第30話 魔獣少女と、襲撃犯
イヴキ様のおじいさんは、一代で財を成した人だそう。
「ですが、子どもの教育に失敗したと随分と嘆いておられました」
「それで、イブキ様が後継として選ばれたと?」
「ええ。けれど、お祖父様は志半ばで」
イヴキ様を抱いている状態で、襲撃を受けて亡くなったそうだ。
随分と辛い過去を持っている。
「ごめんなさいませ。お食事中に話す内容ではありませんよね。オヤツに致しましょう」
例の買い込んだという駄菓子を見せてもらった。
「ほとんどのお菓子はは、海外や国内の児童福祉施設へ寄付いたしました。それでも間に合わず、メイドさんや執事さんたちにも分けてさしあげました。お子さん、お孫さんに喜ばれたそうで、なによりでしたわ」
イヴキ様でも駄菓子を食べるのか。まあ、偏見はよそう。イヴキ様だって、大騒ぎしたい年頃なのだ。

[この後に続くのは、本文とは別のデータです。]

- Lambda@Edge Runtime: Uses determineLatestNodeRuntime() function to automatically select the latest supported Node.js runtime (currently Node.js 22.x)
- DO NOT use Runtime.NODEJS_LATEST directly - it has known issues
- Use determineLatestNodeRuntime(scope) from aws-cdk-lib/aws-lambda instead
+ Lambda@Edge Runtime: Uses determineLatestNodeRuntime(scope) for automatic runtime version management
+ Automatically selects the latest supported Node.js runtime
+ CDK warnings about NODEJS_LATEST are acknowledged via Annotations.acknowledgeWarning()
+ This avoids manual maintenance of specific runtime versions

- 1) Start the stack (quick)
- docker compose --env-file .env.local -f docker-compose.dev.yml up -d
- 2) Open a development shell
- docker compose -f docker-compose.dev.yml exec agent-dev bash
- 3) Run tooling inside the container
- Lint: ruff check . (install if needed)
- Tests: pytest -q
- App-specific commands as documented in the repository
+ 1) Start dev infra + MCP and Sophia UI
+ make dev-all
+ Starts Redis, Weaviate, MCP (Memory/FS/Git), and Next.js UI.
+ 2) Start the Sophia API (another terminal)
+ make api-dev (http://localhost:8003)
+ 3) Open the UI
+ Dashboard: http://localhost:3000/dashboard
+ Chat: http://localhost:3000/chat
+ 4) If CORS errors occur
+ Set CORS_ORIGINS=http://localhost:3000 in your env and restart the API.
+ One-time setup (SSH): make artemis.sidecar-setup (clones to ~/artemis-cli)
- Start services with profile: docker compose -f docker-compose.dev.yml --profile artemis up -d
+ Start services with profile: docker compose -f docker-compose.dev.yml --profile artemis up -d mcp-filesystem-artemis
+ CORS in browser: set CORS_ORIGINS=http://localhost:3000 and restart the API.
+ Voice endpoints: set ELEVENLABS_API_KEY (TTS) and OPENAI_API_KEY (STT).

「すまねえ。あたし、あんたのことを誤解していたようだ」
マナさんが、イヴキ様にソフトキャンディを分ける。
「わたくしの方こそ、
イヴキ様とマナさんが、お互いのお菓子をシェアし合う。イヴキ様のチョイスはカルパスだったが。センスが独特だなぁ。
「ごちそうさまでした。楽しい遠足になりましたわ」
これで無事に済めば……そう思った矢先のことだ。
イヴキ様のブルーシートに穴が開く。見ると、割り箸が突き刺さっていた。威嚇ではない。イヴキ様の足を狙ったのだ。とっさにイヴキ様がかわしていなければ、足に箸が刺さっていただろう。
クラスメイトたちが、悲鳴を上げる。
「みなさんは、避難を誘導なさって。ここはわたくしだけで食い止めます」
イヴキ様が視線を生徒たちに向けた瞬間だった。割り箸が、イヴキ様の首を狙って飛んでくる。
バツグンの反射神経で、イヴキ様は箸を指で挟んだ。
「生徒を狙わず、わたくしだけを狙ってらっしゃいますわ。フェアプレーのつもりでしょうか?」
手の中にある箸を、イヴキ様が握って割る。
「どうして、あなたは逃げなさらないの、
「逃げるワケにはいかないよ。わたしだって、警察官の娘なんだもん」
「国家機関のお嬢さんなれど、あなたは一般人なのですよ? お逃げなさい。わたくしの楽しみを奪わないでくださいまし」
楽しみだって?
「どういうこと?」
「おそらく襲撃犯は、祖父を殺した者と同一人物です。わたくしの手で始末しないと。わたくしの修業の日々は、そのためにありました」
なんという執念だ。イヴキ様が強くなったのが、そんな悲しい理由だったなんて。
「わたしは、イヤだ」
「来栖さん?」
「友だちが、人を殺すために訓練をしていたなんて。そんな人生、間違ってるよ」
「感情的にならないでくださいまし、来栖さん。これはわたくしの問題です。だから、ほうっておいて――」
「イヴキ様を、人殺しになんてさせない」
わたしは、首を振った。
「先輩、魔獣少女ですか? だったら対処できます」
『箸を飛ばしているのは、そうだな。しかし、殺人犯は別にいる』
また、箸が大量に飛んでくる。
「危ない!」
わたしは、とっさに変身する。イヴキ様の前で、変身をしてしまった。
「来栖さん、あなた……」
「あの、これは」
わたしが弁解しようとしたとき、敵が姿を現す。
「なに? あんた、魔獣少女なんて連れてるの?」
出現したのは、病的なまでに肌が黒ずんだ、ゾンビのような少女である。いわゆる「地雷系メイク」の。
「ごきげんよう、
「そうね。私のことはライカンの王、フェンリルとお呼び!」
またしても、魔獣少女フェンリルが箸を飛ばしてきた。箸だけではない。木の枝や道路標識まで。
この数は、受けきれない。
『イヴキ、スキルを発動します』
「よしなに」
イヴキ様が、構えた。
防風が吹き荒れ、わたしたちを襲った物体が吹き飛ぶ。
『おいヒトエ、このスキルは』
「まさか、イヴキ様も?」
その疑問は、イヴキ様の姿を見て判明した。
イヴキ様も、魔獣少女だったのである。